The Collapse of the Soviet Union
I have heard many a commentator say that the Russians attempt to match us in the arms race (specifically, the military exploitation of outer space) drove them into bankruptcy and collapse. I have yet to hear a single commentator (aside from libertarians) say that it was the Russian theory of economics, i.e. socialism, that drove them to bankruptcy and collapse. I have yet to hear a single commmentator comment on why the vast natural resources and population of Russia were unable to fund their military, nor why the previous enourmous military expenditures of previous Russian governments did not create a collapse at that time.

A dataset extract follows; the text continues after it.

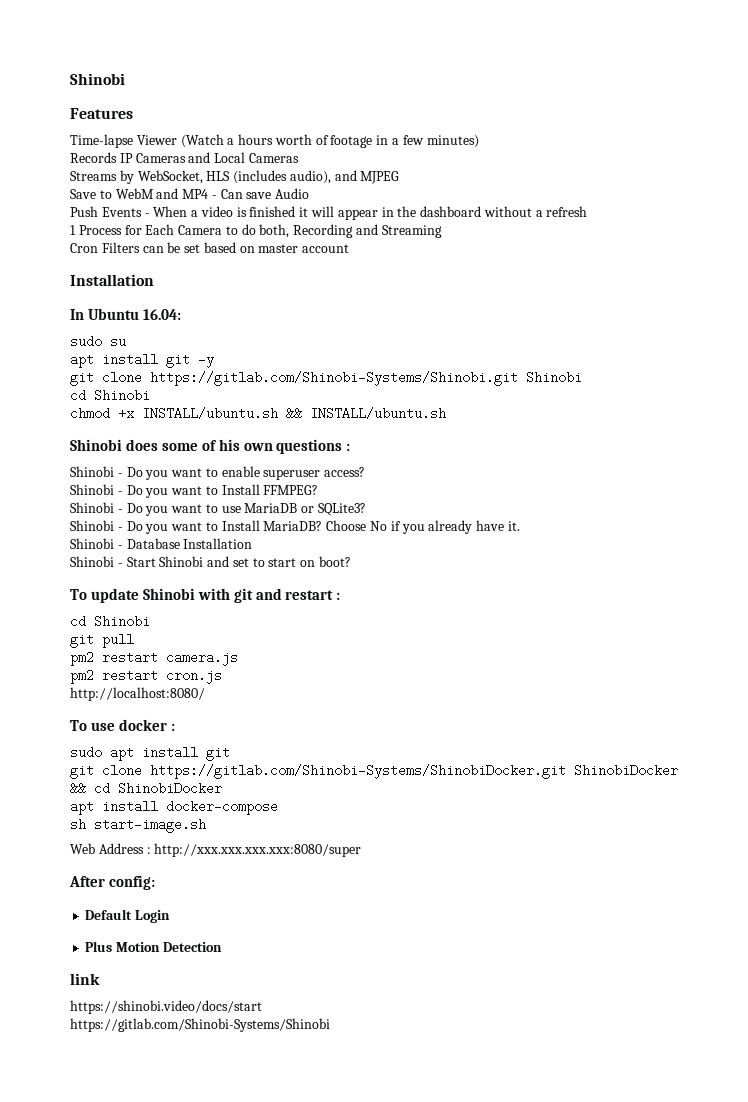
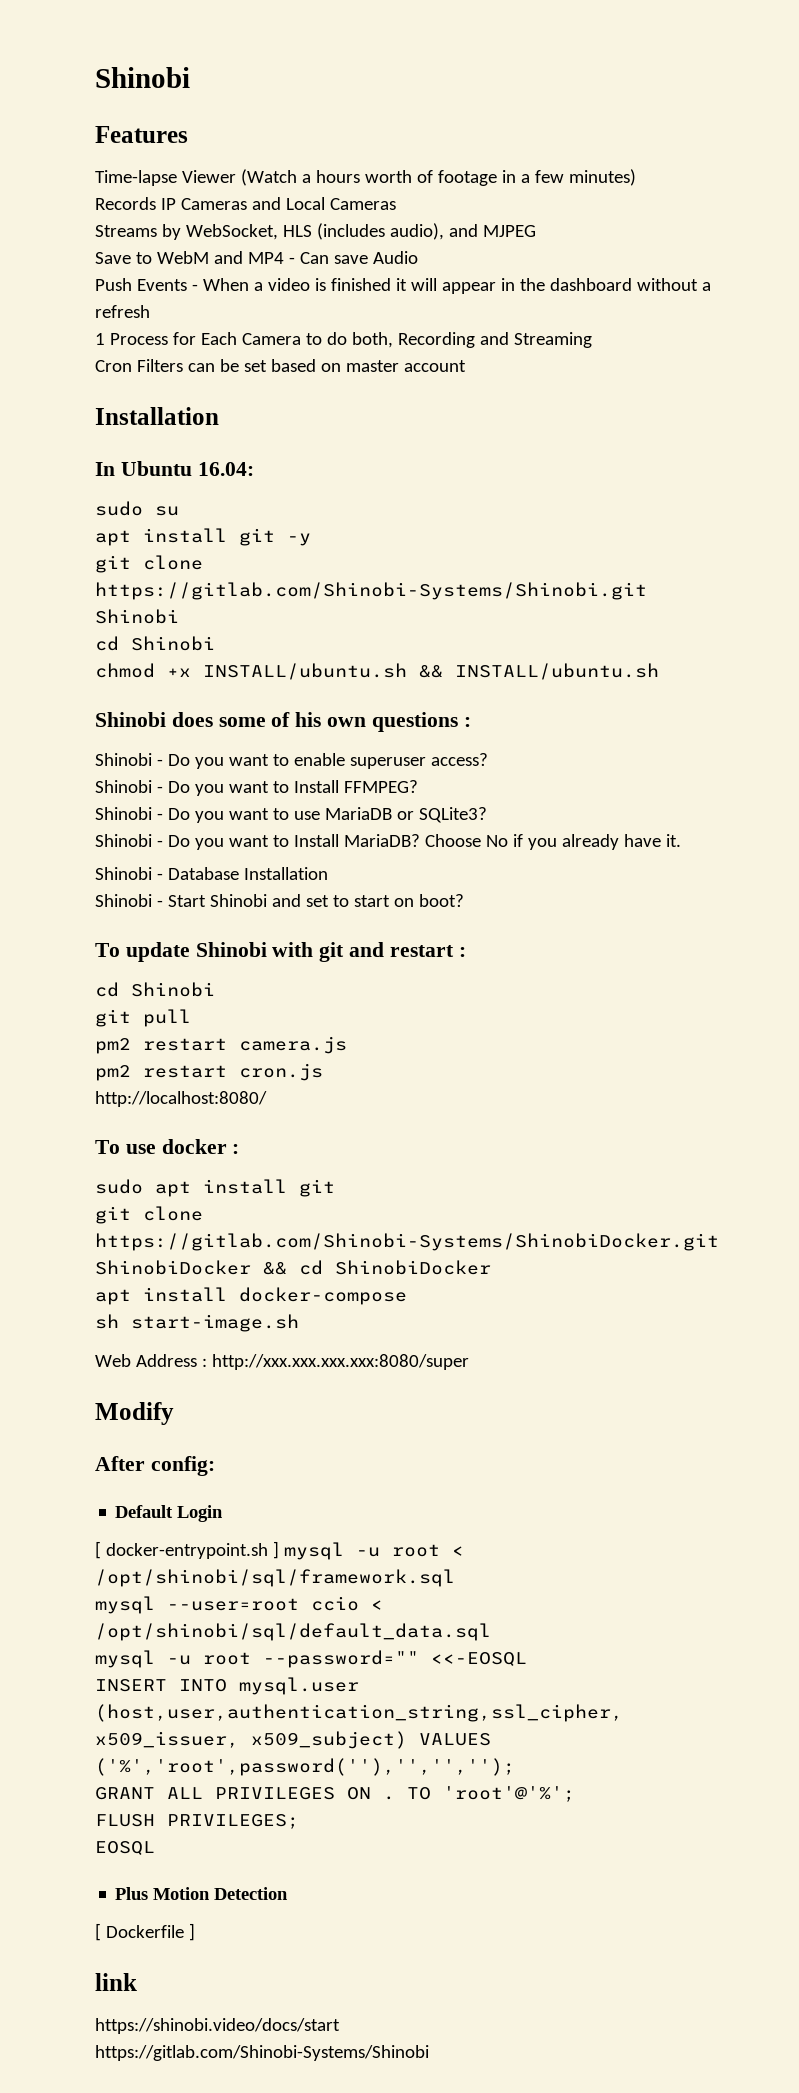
(362, 850) none -> [95,1402,174,1425] // Modify
(171, 916) none -> [95,1541,464,1560] [95,1569,455,1587] [95,1596,383,1614] [95,1623,491,1641] [95,1650,527,1668] [95,1677,359,1695] [95,1704,623,1722] [95,1731,491,1749] [95,1758,515,1776] [95,1786,575,1802] [95,1814,299,1829] [95,1841,155,1855] // [ docker-entrypoint.sh ] mysql -u root < /opt/shinobi/sql/framework.sql // mysql --user=root ccio < /opt/shinobi/sql/default_data.sql // mysql -u root --password="" <<-EOSQL // INSERT INTO mysql.user (host,user,authentication_string,ssl_cipher, x509_issuer, x509_subject) VALUES ('%','root',password(''),'','',''); // GRANT ALL PRIVILEGES ON . TO 'root'@'%'; // FLUSH PRIVILEGES; // EOSQL
(222, 947) none -> [95,1923,195,1941] // [ Dockerfile ]

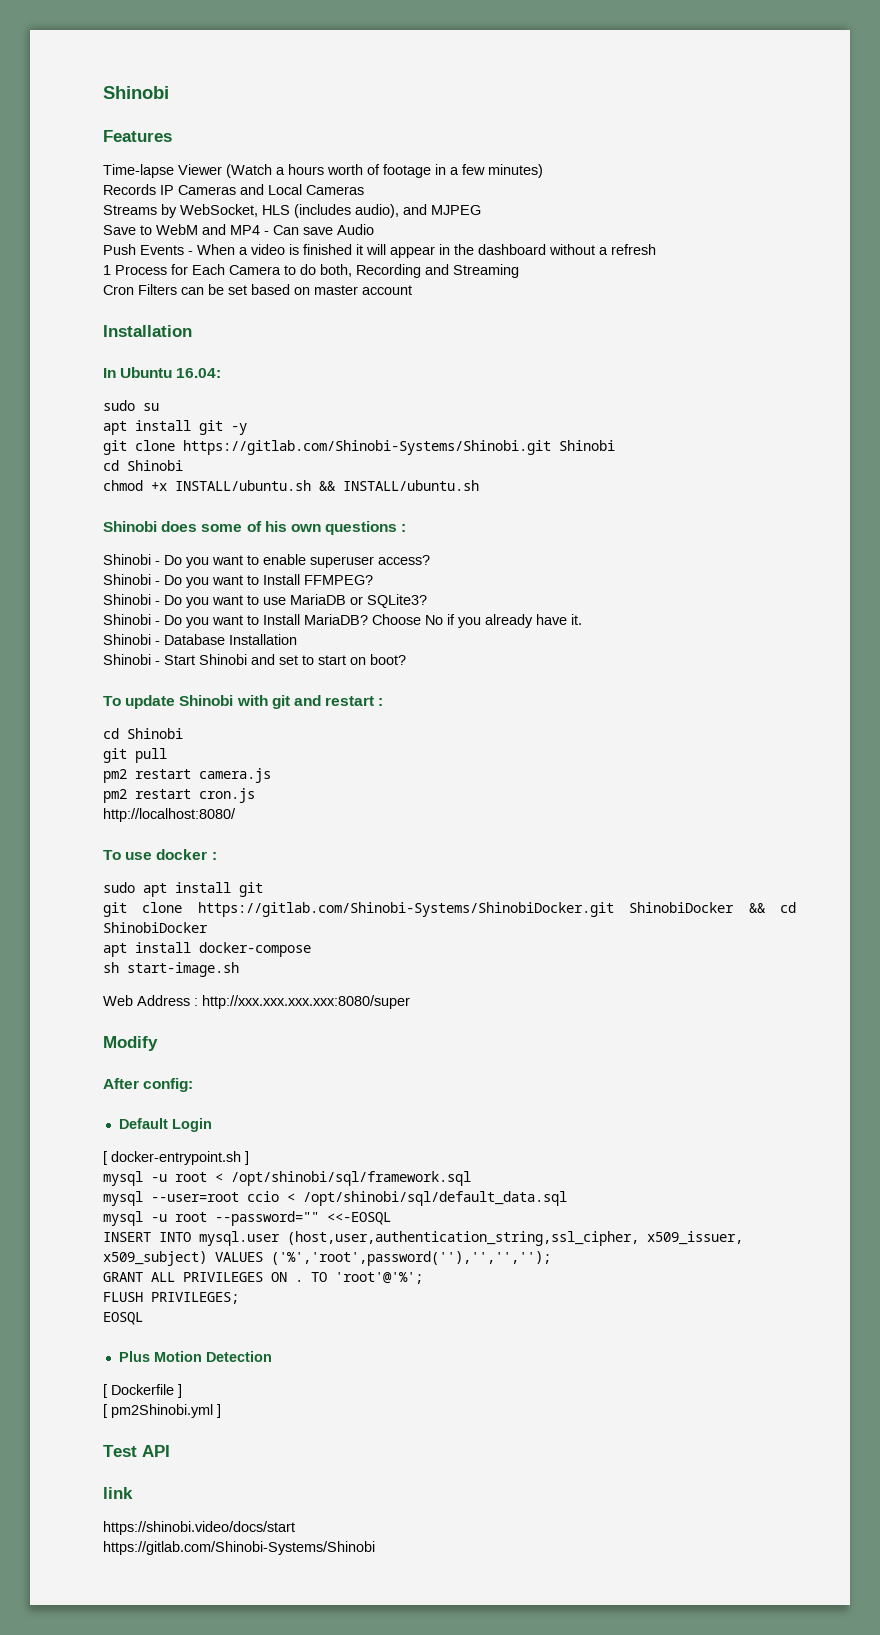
(279, 1550) none -> (249, 1158) //
(195, 1932) none -> [103,1404,221,1418] [103,1445,170,1457] // [ pm2Shinobi.yml ] // Test API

So I perform the following thought expariment: (1) I imagine a commonwealth with the institutions of the Englightenment (secret ballots, universal suffrage, representative limited government, civilian control of the military) that foolishly decides to overspent its taxes in military ventures; and (2) I imagine a socialist imperium that keeps its military expenditures within reasonable limits needed for defense, but has a command-and-control system of owning goods rather than a market, so that there is no way even theoretically to estimate the efficiency of production of any goods, and all goods are produced by quota.
Socialist theory promises to outperform market economies, and promises the market economies will fail. In my thought-expariment, after many years of mass-murder, torture, falsification, and growing misery, one of the tyrants unwisely allows his subjects to comment on the obvious difference between the promised utopia and the abundant misery socialism creates. The consent of the governed is eroded.
I can see why the second state would fall; it seems obvious to me. I cannot see why the first state would necessarily fall, rather have the current administration undo the overspending of the previous one, while a loyal citizenry gamely suffers through the lean times their previous folly caused.
The collapse of the soviet union in the 1980’s seems to have everything in common with case #2 given above, and almost nothing in common with case #1.
As for the commentators, it is as if they were studying the corpse of a man who died of alcohol poisoning, and they keep mentioning liver failure as the cause, and never mention his lifelong habit of immoderate drinking, and never bring up why his liver failed. Livers do not fail, of their own accord, for no reason. Governments who are heavily in debt do not fail, of their own accord, for no reason.
To extend the metaphor, imagine if we saw a drinking contest. The commentators see Reagan drink Gorbechev under the table, where he dies, and they blame the death on that one drinking bout; but they never notice that Reagan was in the prime of health, able to hold his liquor, while Gorbechev was a chronic drunk, his nerves and liver already ruined by many years of bad living.